Al quinto giorno dopo la scoperta del primo caso di positività autoctona al Covid-19, il virus progredisce dunque.

Il bollettino vede sempre la Lombardia al primo posto, con 240 contagiati; segue il Veneto (45), l’Emilia Romagna (26), Piemonte (3), Lazio (3), Sicilia (3), Toscana (2), Liguria (2), Marche (1) e Alto Adige (1). In Trentino sono stati individuati 4 casi positivi ma di lombardi in vacanza e non di residenti.

I pazienti ricoverati con sintomi sono 114, 35 in terapia intensiva, mentre 162 si trovano in isolamento domiciliare. Una persona è guarita. Eseguiti 8.623 tamponi. Sul primo morto veneto, Adriano Trevisan, la procura di Padova ha aperto un fascicolo per accertare se siano state rispettate le linee guida sul trattamento della malattia.

I focolai sembrano essere sempre gli stessi, quelli lombardo-veneti. Da lì provenivano i tre positivi (una coppia ed un altro componente) trovati a Palermo, arrivati con una comitiva di turisti bergamaschi. L’albergo nel quale alloggiavano è stato chiuso e tutti i clienti sottoposti a tampone. Stessa sorte per una turista di Castiglione d’Adda ad Alassio (Savona), primo caso in Liguria: il secondo contagiato ligure era passato da Codogno. Ed il virus “lombardo” è stato portato anche all’estero.

Un’altra coppia di turisti proveniente dalla Lombardia è infatti ricoverata in isolamento nell’isola di Tenerife, dove era andata in vacanza. Anche una 36enne lombarda è stata trovata positiva a Barcellona, così come una coppia bergamasca a Innsbruck. Ma «gli italiani possono continuare a viaggiare», dice Speranza, che oggi ha incontrato i colleghi delle nazioni confinanti. I ministri, aggiunge, hanno convenuto che chiudere i confini sarebbe «una misura esagerata».

Secondo Giovanni Rezza, il direttore del Dipartimento malattie infettive dell’Iss, prima che fosse individuato il “caso indice”, vale a dire il 38enne di Cologno, il coronavirus era già in circolazione nel lodigiano da «una/due settimane. Quasi tutto - precisa - è riconducibile all’epicentro dell’epidemia, che si trova nel lodigiano. Poi ci sono un paio di focolai più piccoli in Veneto. Ma gli altri sono casi che vengono dall’epicentro dell’epidemia».

E se la conta giornaliera dei morti allarma, Rezza invita a contestualizzare. «In Italia - sottolinea - c’è una popolazione anziana e si spiegano così i tassi di mortalità del 2-3%. Gli anziani sono più fragili, lo vediamo con l’influenza.
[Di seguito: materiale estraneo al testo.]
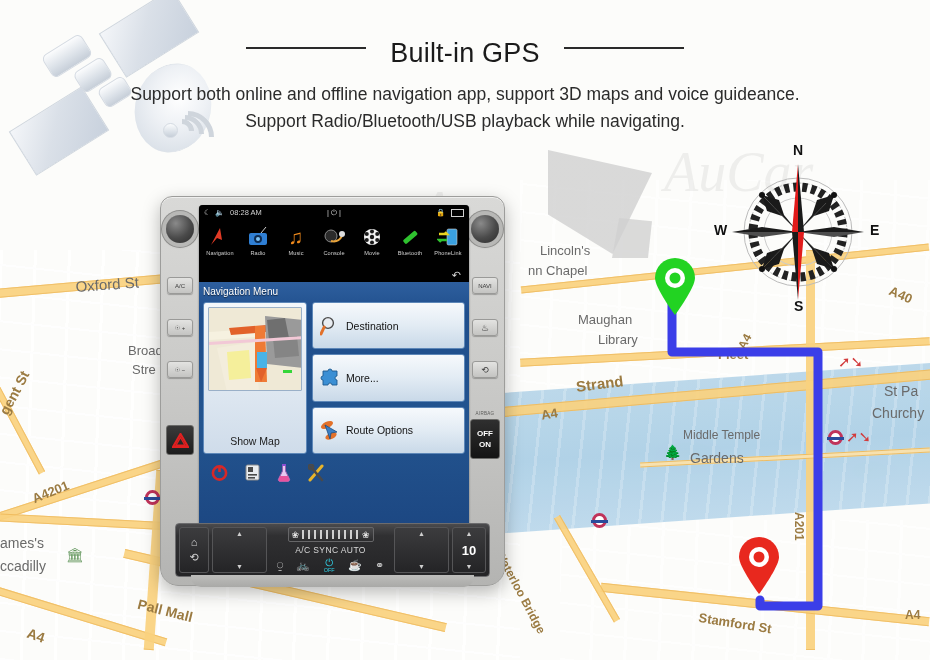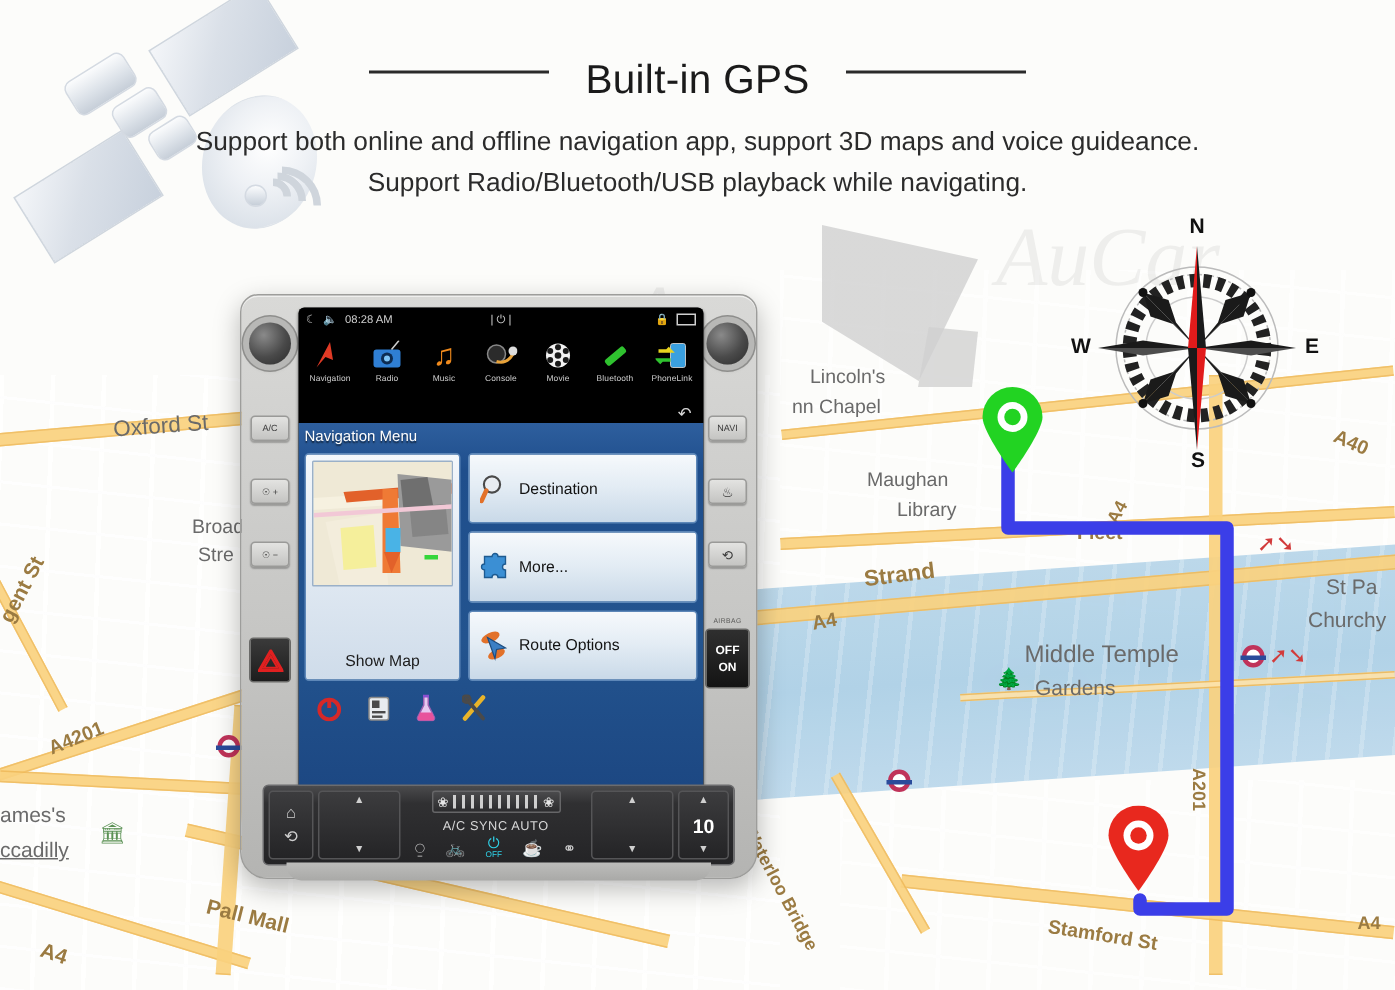--- a/index.html
+++ b/index.html
@@ -342,7 +342,7 @@
     <div class="maplabel brown" style="left: 893px; top: 283px; font-size: 13px; transform: rotate(24deg); transform-origin: left top;">A40</div>
     <div class="maplabel dark" style="left: 884px; top: 383px; font-size: 14px; transform: rotate(0deg); transform-origin: left top;">St Pa</div>
     <div class="maplabel dark" style="left: 872px; top: 405px; font-size: 14px; transform: rotate(0deg); transform-origin: left top;">Churchy</div>
-    <div class="maplabel dark" style="left: 683px; top: 428px; font-size: 16px; transform: rotate(0deg); transform-origin: left top;">Middle Temple</div>
+    <div class="maplabel dark" style="left: 683px; top: 428px; font-size: 12px; transform: rotate(0deg); transform-origin: left top;">Middle Temple</div>
     <div class="maplabel dark" style="left: 690px; top: 450px; font-size: 14px; transform: rotate(0deg); transform-origin: left top;">Gardens</div>
     <div class="maplabel brown" style="left: 806px; top: 512px; font-size: 12px; transform: rotate(90deg); transform-origin: left top;">A201</div>
     <div class="maplabel brown" style="left: 505px; top: 548px; font-size: 12px; transform: rotate(62deg); transform-origin: left top;">Waterloo Bridge</div>

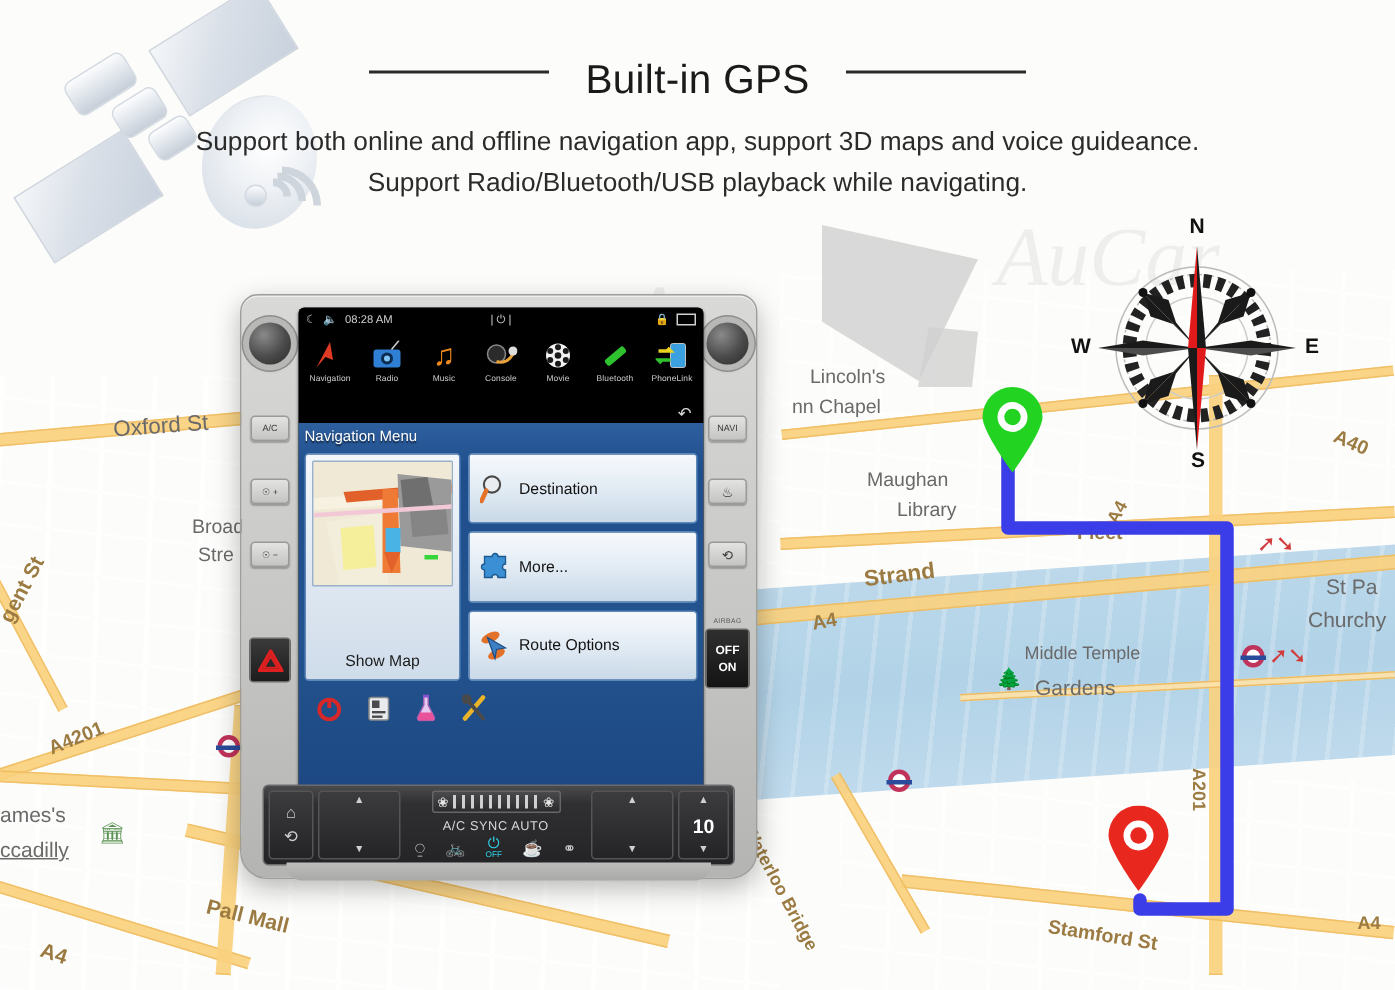--- a/index.html
+++ b/index.html
@@ -328,7 +328,7 @@
     <div class="maplabel brown" style="left: -4px; top: 410px; font-size: 14px; transform: rotate(-62deg); transform-origin: left top;">gent St</div>
     <div class="maplabel brown" style="left: 30px; top: 492px; font-size: 13px; transform: rotate(-22deg); transform-origin: left top;">A4201</div>
     <div class="maplabel dark" style="left: 0px; top: 535px; font-size: 14px; transform: rotate(0deg); transform-origin: left top;">ames's</div>
-    <div class="maplabel dark" style="left: 0px; top: 558px; font-size: 14px; transform: rotate(0deg); transform-origin: left top; text-decoration: underline;">ccadilly</div>
+    <div class="maplabel dark" style="left: 0px; top: 558px; font-size: 14px; transform: rotate(0deg); transform-origin: left top;">ccadilly</div>
     <div class="maplabel brown" style="left: 140px; top: 596px; font-size: 14px; transform: rotate(14deg); transform-origin: left top;">Pall Mall</div>
     <div class="maplabel brown" style="left: 30px; top: 625px; font-size: 14px; transform: rotate(18deg); transform-origin: left top;">A4</div>
     <div class="maplabel dark" style="left: 540px; top: 243px; font-size: 13px; transform: rotate(0deg); transform-origin: left top;">Lincoln's</div>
Da quest’ultima possiamo proteggerli con il vaccino; non essendoci il vaccino per il Coronavirus c’è la mortalità. L’unica maniera per proteggerli è circoscrivere i focolai come si sta facendo».
Le misure per le cosiddette zone rosse sono pienamente in vigore. Ieri sono arrivati anche i militari dell’Esercito per presidiare i check point del Lodigiano. Il Governo punta ora a definire bene cosa devono fare le altre Regioni, per evitare che procedano in ordine sparso e con provvedimenti poco sensati. Il premier Conte ha spiegato che un’ordinanza definirà tre linee di condotta: «uno per le zone focolaio (i 10 Comuni lodigiani e Vò, in Veneto), un secondo livello che si estende alle aree circostanti che presentano episodi da contagio che sono state indirettamente coinvolte, un terzo che è il resto d’Italia, dove non c’è bisogno di adottare misure restrittive».

L’esempio fatto da Conte è quello della scuola: «non si giustifica - ha rilevato - la chiusura delle attività scolastiche in Italia, semmai possiamo sospendere le gite, ma sicuramente non ha ragione di esistere la sospensione si attività scolastiche e produttive».
Non lo ha però ascoltato il governatore delle Marche, Luca Ceriscioli, che disposto la chiusura di scuole e manifestazioni fino al 4 marzo.